Dataset records
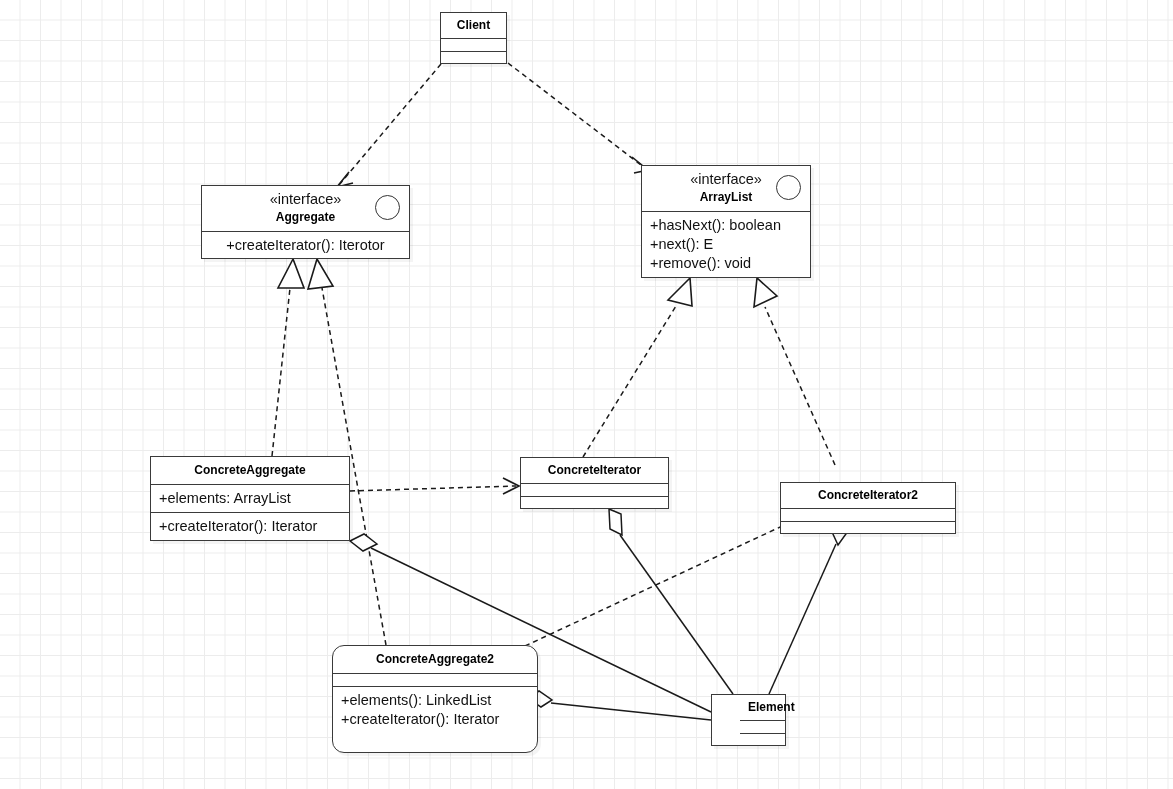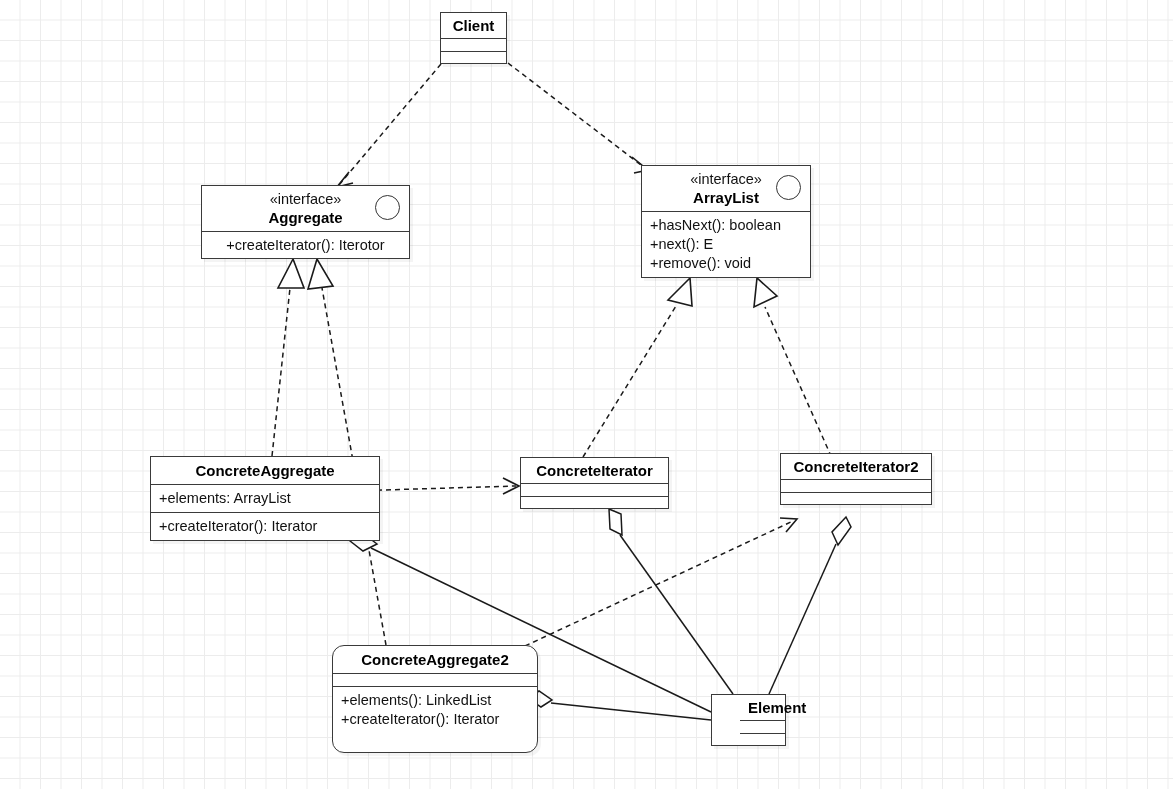--- a/index.html
+++ b/index.html
@@ -55,7 +55,7 @@
     font-weight: normal;
   }
   .cls-name {
-    font-size: 15px;
+    font-size: 12px;
     font-weight: bold;
     color: #000;
     line-height: 19px;

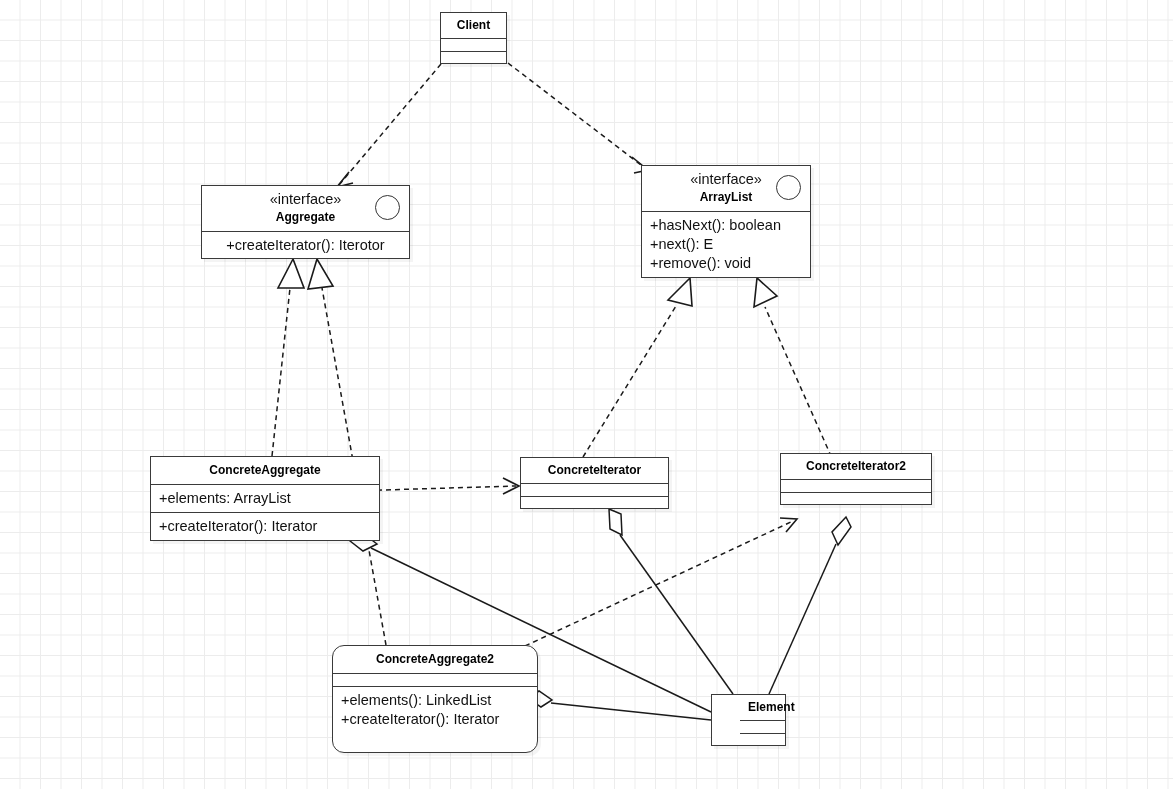--- a/index.html
+++ b/index.html
@@ -179,7 +179,7 @@
     </div>
   </div>
 
-  <div class="uml-class" style="left:150px; top:456px; width:230px; height:85px;">
+  <div class="uml-class" style="left:150px; top:456px; width:200px; height:85px;">
     <div class="compartment head" style="padding:4px 8px;">
       <div class="cls-name">ConcreteAggregate</div>
     </div>

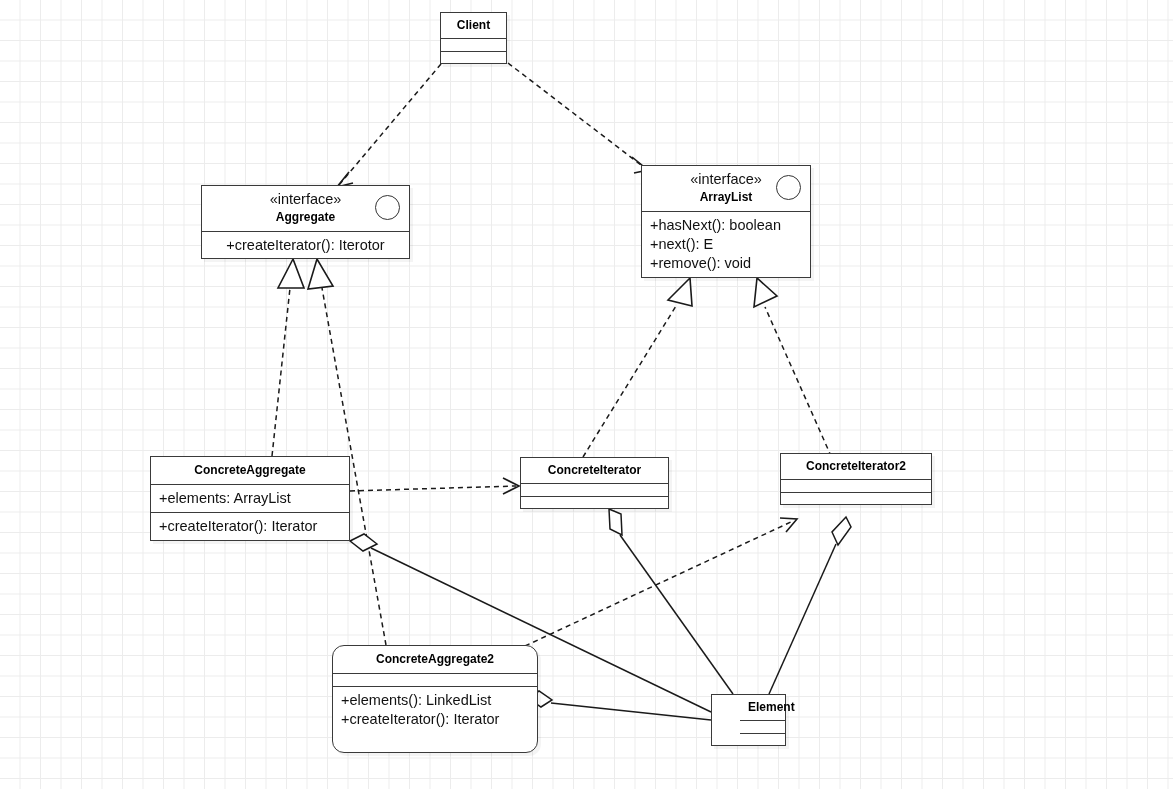--- a/index.html
+++ b/index.html
@@ -199,7 +199,7 @@
     <div class="compartment empty-bar"></div>
   </div>
 
-  <div class="uml-class" style="left:780px; top:453px; width:152px; height:52px;">
+  <div class="uml-class" style="left:780px; top:482px; width:176px; height:52px;">
     <div class="compartment head" style="padding:3px 8px;">
       <div class="cls-name">ConcreteIterator2</div>
     </div>

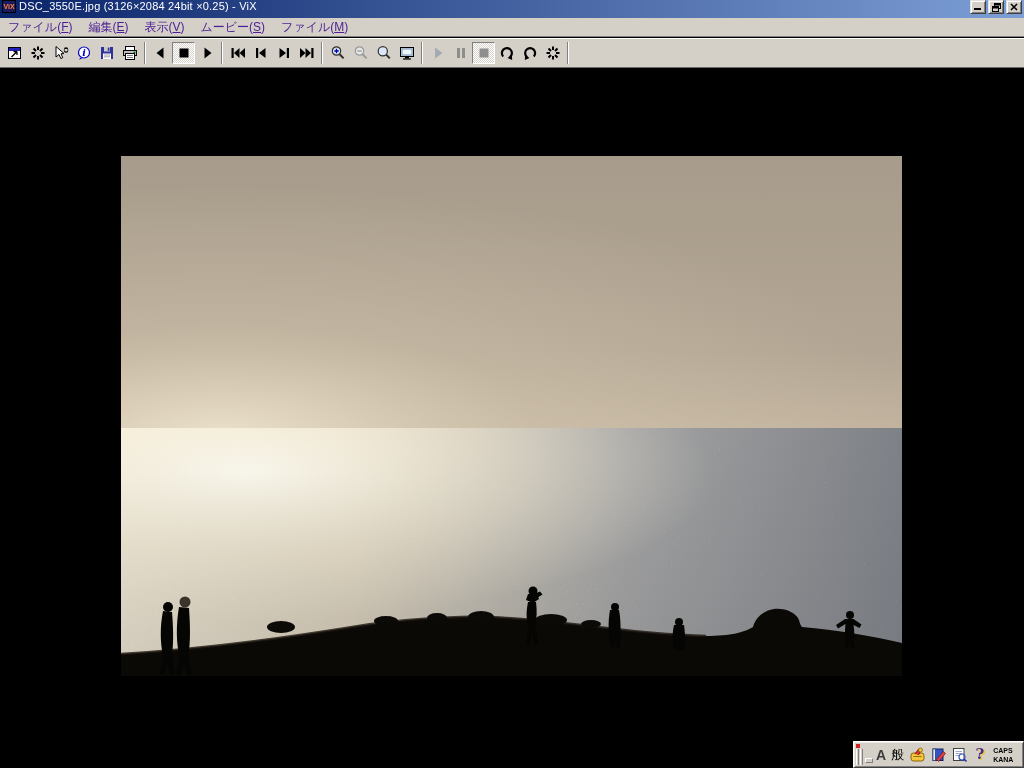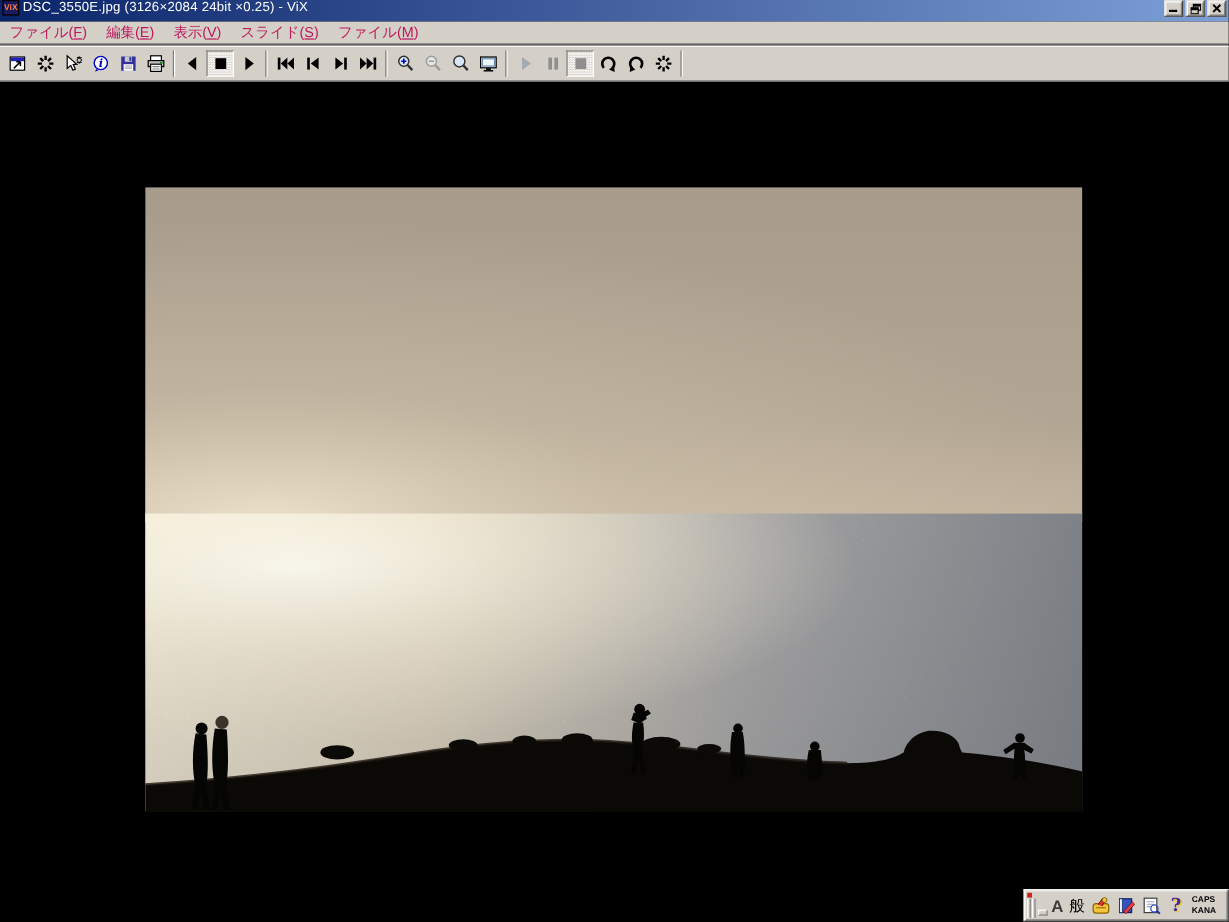--- a/index.html
+++ b/index.html
@@ -26,7 +26,7 @@
   
   .menubar { position:absolute; left:0; top:18px; width:1024px; height:19px;
              background:#d4d0c8; border-bottom:1px solid #808080;
-             display:flex; align-items:center; font-size:12px; color:#be185d; }
+             display:flex; align-items:center; font-size:12px; color:#4c1d95; }
   .menu-item { padding:1px 8px; white-space:nowrap; cursor:default; }
   .menu-item .u { text-decoration:underline; }
 

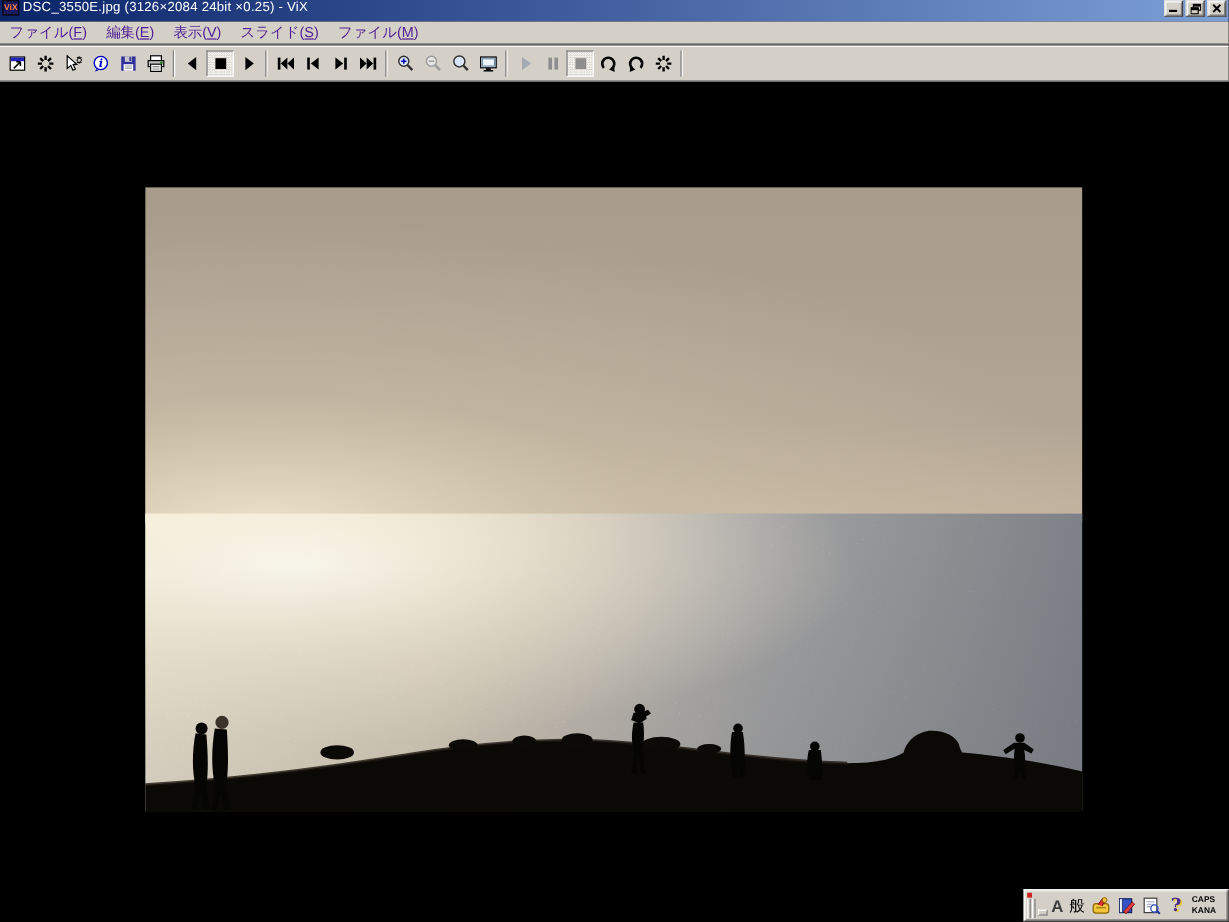--- a/index.html
+++ b/index.html
@@ -99,7 +99,7 @@
     <div class="menu-item"><span>ファイル(</span><span class="u">F</span><span>)</span></div>
     <div class="menu-item"><span>編集(</span><span class="u">E</span><span>)</span></div>
     <div class="menu-item"><span>表示(</span><span class="u">V</span><span>)</span></div>
-    <div class="menu-item"><span>スライド(</span><span class="u">S</span><span>)</span></div>
+    <div class="menu-item"><span>ムービー(</span><span class="u">S</span><span>)</span></div>
     <div class="menu-item"><span>ファイル(</span><span class="u">M</span><span>)</span></div>
   </div>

- ASSIGNMENT: Every entry, word for word: repeat it, but skip the images.

- TASK OUTPUT:
--- a/index.html
+++ b/index.html
@@ -55,7 +55,7 @@
     font-weight: normal;
   }
   .cls-name {
-    font-size: 15px;
+    font-size: 12px;
     font-weight: bold;
     color: #000;
     line-height: 19px;

--- a/index.html
+++ b/index.html
@@ -179,7 +179,7 @@
     </div>
   </div>
 
-  <div class="uml-class" style="left:150px; top:456px; width:230px; height:85px;">
+  <div class="uml-class" style="left:150px; top:456px; width:200px; height:85px;">
     <div class="compartment head" style="padding:4px 8px;">
       <div class="cls-name">ConcreteAggregate</div>
     </div>

--- a/index.html
+++ b/index.html
@@ -199,7 +199,7 @@
     <div class="compartment empty-bar"></div>
   </div>
 
-  <div class="uml-class" style="left:780px; top:453px; width:152px; height:52px;">
+  <div class="uml-class" style="left:780px; top:482px; width:176px; height:52px;">
     <div class="compartment head" style="padding:3px 8px;">
       <div class="cls-name">ConcreteIterator2</div>
     </div>

--- a/index.html
+++ b/index.html
@@ -26,7 +26,7 @@
   
   .menubar { position:absolute; left:0; top:18px; width:1024px; height:19px;
              background:#d4d0c8; border-bottom:1px solid #808080;
-             display:flex; align-items:center; font-size:12px; color:#be185d; }
+             display:flex; align-items:center; font-size:12px; color:#4c1d95; }
   .menu-item { padding:1px 8px; white-space:nowrap; cursor:default; }
   .menu-item .u { text-decoration:underline; }
 

--- a/index.html
+++ b/index.html
@@ -99,7 +99,7 @@
     <div class="menu-item"><span>ファイル(</span><span class="u">F</span><span>)</span></div>
     <div class="menu-item"><span>編集(</span><span class="u">E</span><span>)</span></div>
     <div class="menu-item"><span>表示(</span><span class="u">V</span><span>)</span></div>
-    <div class="menu-item"><span>スライド(</span><span class="u">S</span><span>)</span></div>
+    <div class="menu-item"><span>ムービー(</span><span class="u">S</span><span>)</span></div>
     <div class="menu-item"><span>ファイル(</span><span class="u">M</span><span>)</span></div>
   </div>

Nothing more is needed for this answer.